SPOTLIGHT: What I Meant to Ask: a chapbook by Meghan Kemp-Gee


is were you afraid I wouldn’t recognize you with this new face? Did you really bring one of those Hello My Name Is nametags? Are you the one who left me flowers, signed the card with smudged off-handed exes, open yawns of ohs?

And what was your name again? And what is your name now, now you are unexpansive as this mapped-out slab of land, now you have been pressed jewel-like and returned past-due into the closeness of my hand, and is this embarrassing you, what I’m asking, or do you just scare easily?

What have you been doing? Where have you been? Are you hungry, thirsty? Did you worry that I wouldn’t love you anymore, showing up like this? That you wouldn’t be safe among us wearing something else’s skin?

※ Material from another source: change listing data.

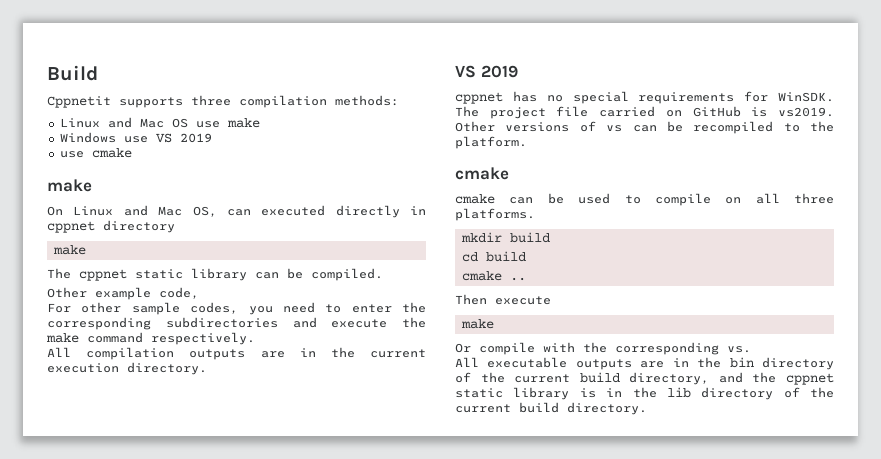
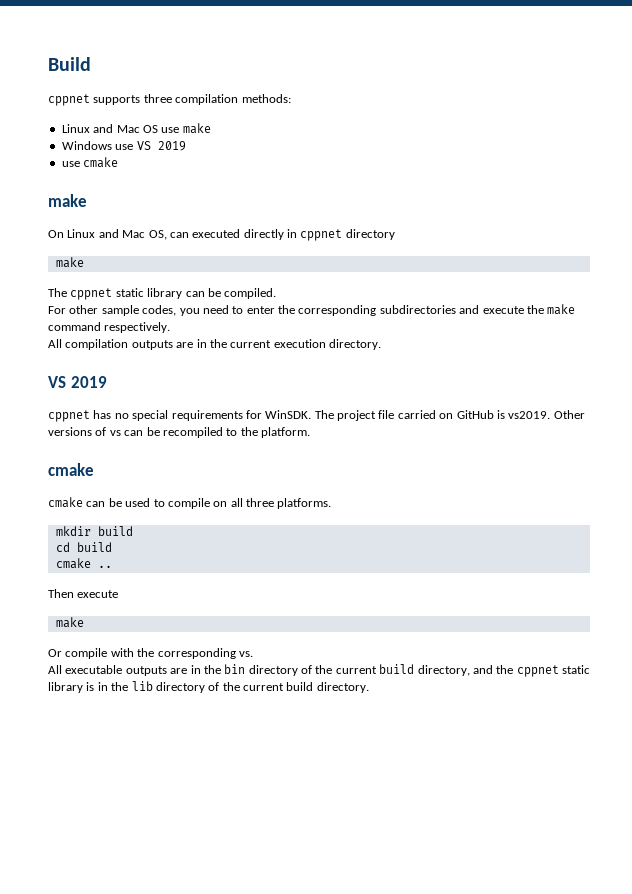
[47,96,111,108] Cppnetit -> [48,94,90,106] cppnet
[47,287,199,300] // Other example code, -> (277, 293) none

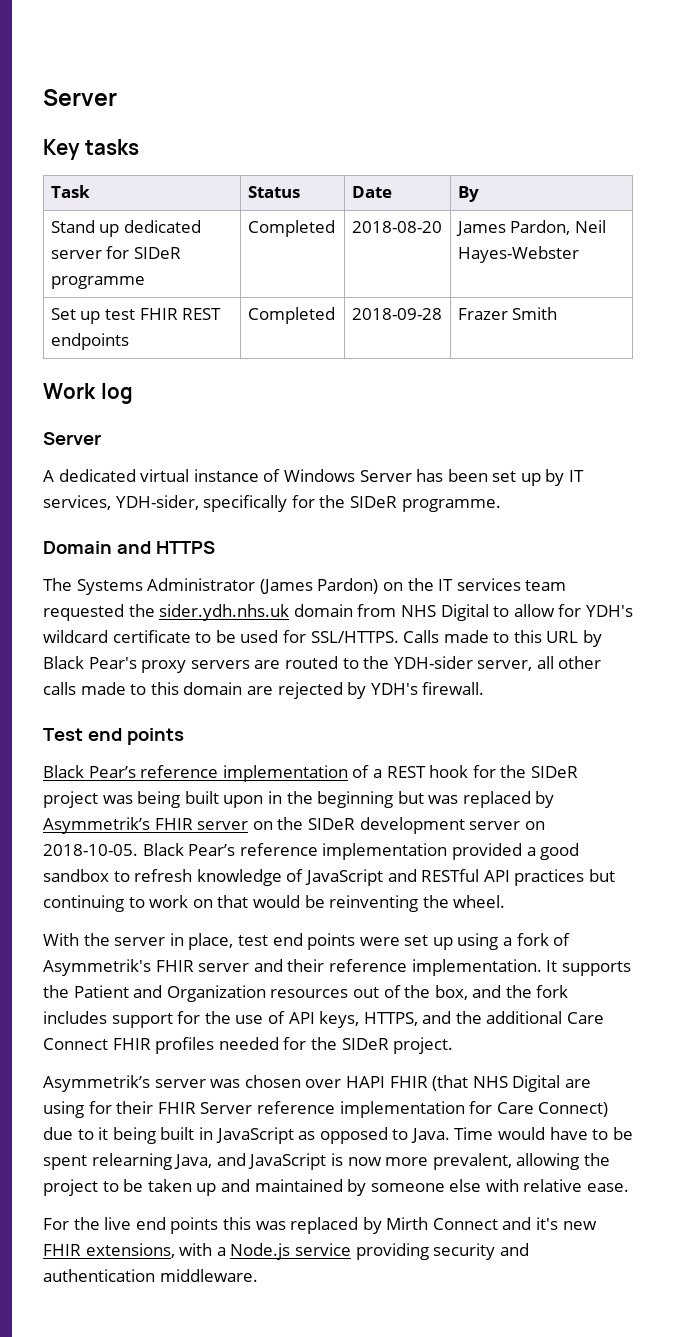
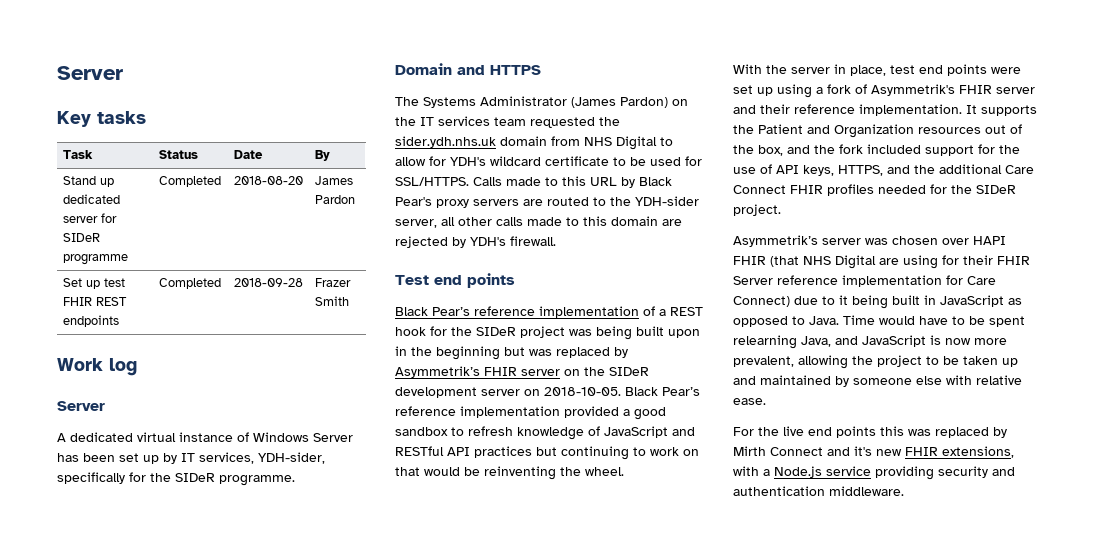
[510,220,606,235] [457,246,579,263] Pardon, Neil Hayes-Webster -> [314,195,355,204] Pardon
[43,1011,107,1024] includes -> [867,144,921,154] included

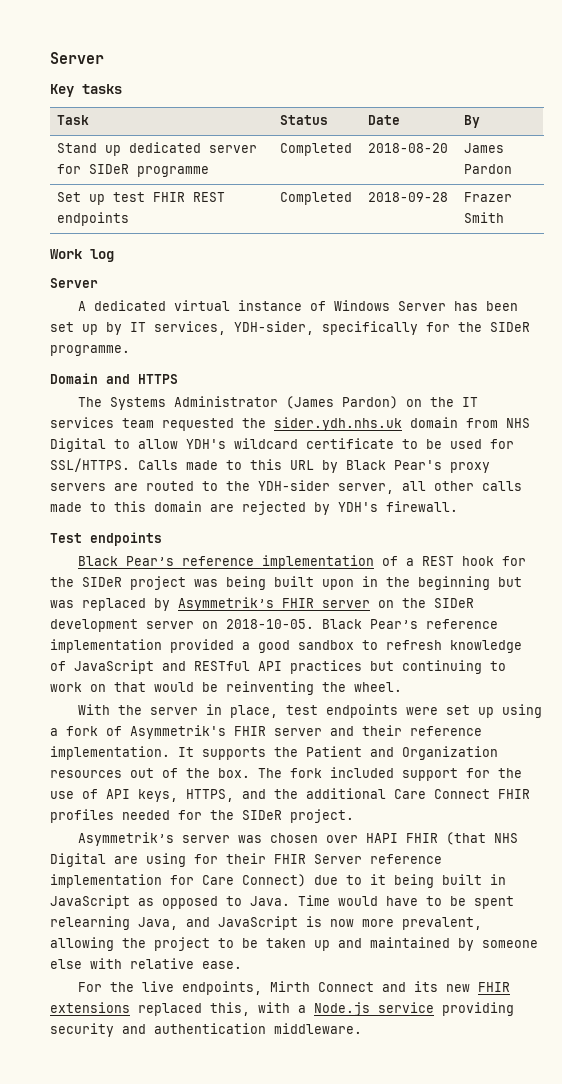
[429,156,446,166] for -> (178, 444) none
[434,273,515,288] end points -> [90,532,162,546] endpoints
[919,64,987,76] end points -> [326,704,399,718] endpoints
[758,145,835,156] box, and the -> [218,768,282,778] box. The
[808,426,1007,438] end points this was replaced by -> [182,981,263,995] endpoints,
[854,446,872,456] it's -> [414,981,439,992] its
[942,446,1014,458] extensions, -> [50,1002,250,1016] extensions replaced this,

was we regret to inform you, you have not been selected, we are unable at this time.

This year we had an unexpected surplus of overqualified candidates. We had billionaires who almost saw the errors of their ways, we had dogs who answer to dead children’s names, we had angels and islands walking among us, we had glimpses of their faces behind their carelessly constructed floodwalls. We had old stories, we forgot the things we had to tell you, but we’ll certainly pass your name on if we hear of opportunities. We have you on file, we’re keeping you in mind, we’re shuffling your fragments like faces, like names.


is that once upon a time there was a girl walking home through a green and yellow forest, and on her way the path cut through a shaded meadow, and in that clearing she came upon an angel.

“What is your name?” the angel asked.

The girl said her name and then responded politely: “And what are you called?”

Angels’ names can’t be said in human words, but it said its name was something roughly like “The Feeling of Writing Something but Not Really Understanding What It Means Until You Hear It Read Out Loud by Someone Else.” Being a courteous and respectful child, the girl invited the angel back to her cottage. Having nothing else to do that afternoon, the angel followed her home.

As soon as it stooped through her low doorway, twitching its very numerous eyes and fingers, the girl offered her visitor food and drink. Taking note of her good hospitality by nodding at her with its many-jointed fingers, the angel said nothing. Instead, it hurried to her cupboard and returned with three cups, which it placed before her on the humble little table. Filling them with liquid, the angel asked the girl to choose which cup contained sweet, clean water and which was filled with deadly poison.

The girl passed the test, choosing correctly both times and thanking the angel for its thoughtful gift. After drinking deeply, it occurred to the girl to ask what was in the third cup, the one that was neither water nor poison. The angel said, “That’s not going to be part of this story,” and then, like all good houseguests, began to do the dishes without being asked.

The greater part of the girl’s life after that day has been lost to history, but I can summarize it briefly in case you’re wondering. She lived a happy life and reached a comfortable old age. At some point, she went on to found a new religion, something to do mostly with shady hillside meadows and yellow sunlight through green leaves. Her local following became quite popular for a few decades — that is, until a couple of borders shifted, some trade routes redirected, and (as happens in every place from time to time) something else came along. It may also interest you to know that the girl is still remembered by the older people in certain small villages, not as a prophet of bright green spaces and alien encounters, but as a model for well-behaved children and generous country hosts. Although linguists have been unable to concretely prove the origin of the phrase, she is colloquially understood to have invented an idiomatic expression denoting “a tall stranger,” loosely translatable as “one of those who wander far from home.”


is I don’t know how we saw you but we saw you, climbed down off the trail while my friends skied for help, kneeled down by you by the tree you hit, touched you, said the name on your lift pass, listened to you when you tried to speak, watched you drifting out and back and tried and tried to get you to say the alphabet, said it for you when you couldn’t, stopped and started it a dozen times, dug my fingers underneath your coat to find your pulse, found that mouth-to-mouth resuscitation is nothing like I learned in first aid classes, found that breathing itself is nothing at all like what I thought, found in between our breathing, I found nothing, found there is no breathing, nothing at all until we pull the next one in, and found and found and found this name:

the color of your hat, your bright red right eyeball, your slow and milky vomit, the small splinters of your blood on your front teeth, your name, your heart that didn’t stop before the paramedics came, I don’t know if you died or didn’t die but I made you a poem, your blood got in my mouth.


is to leave one last word out in the dark. To find the unknown a name, something familiar.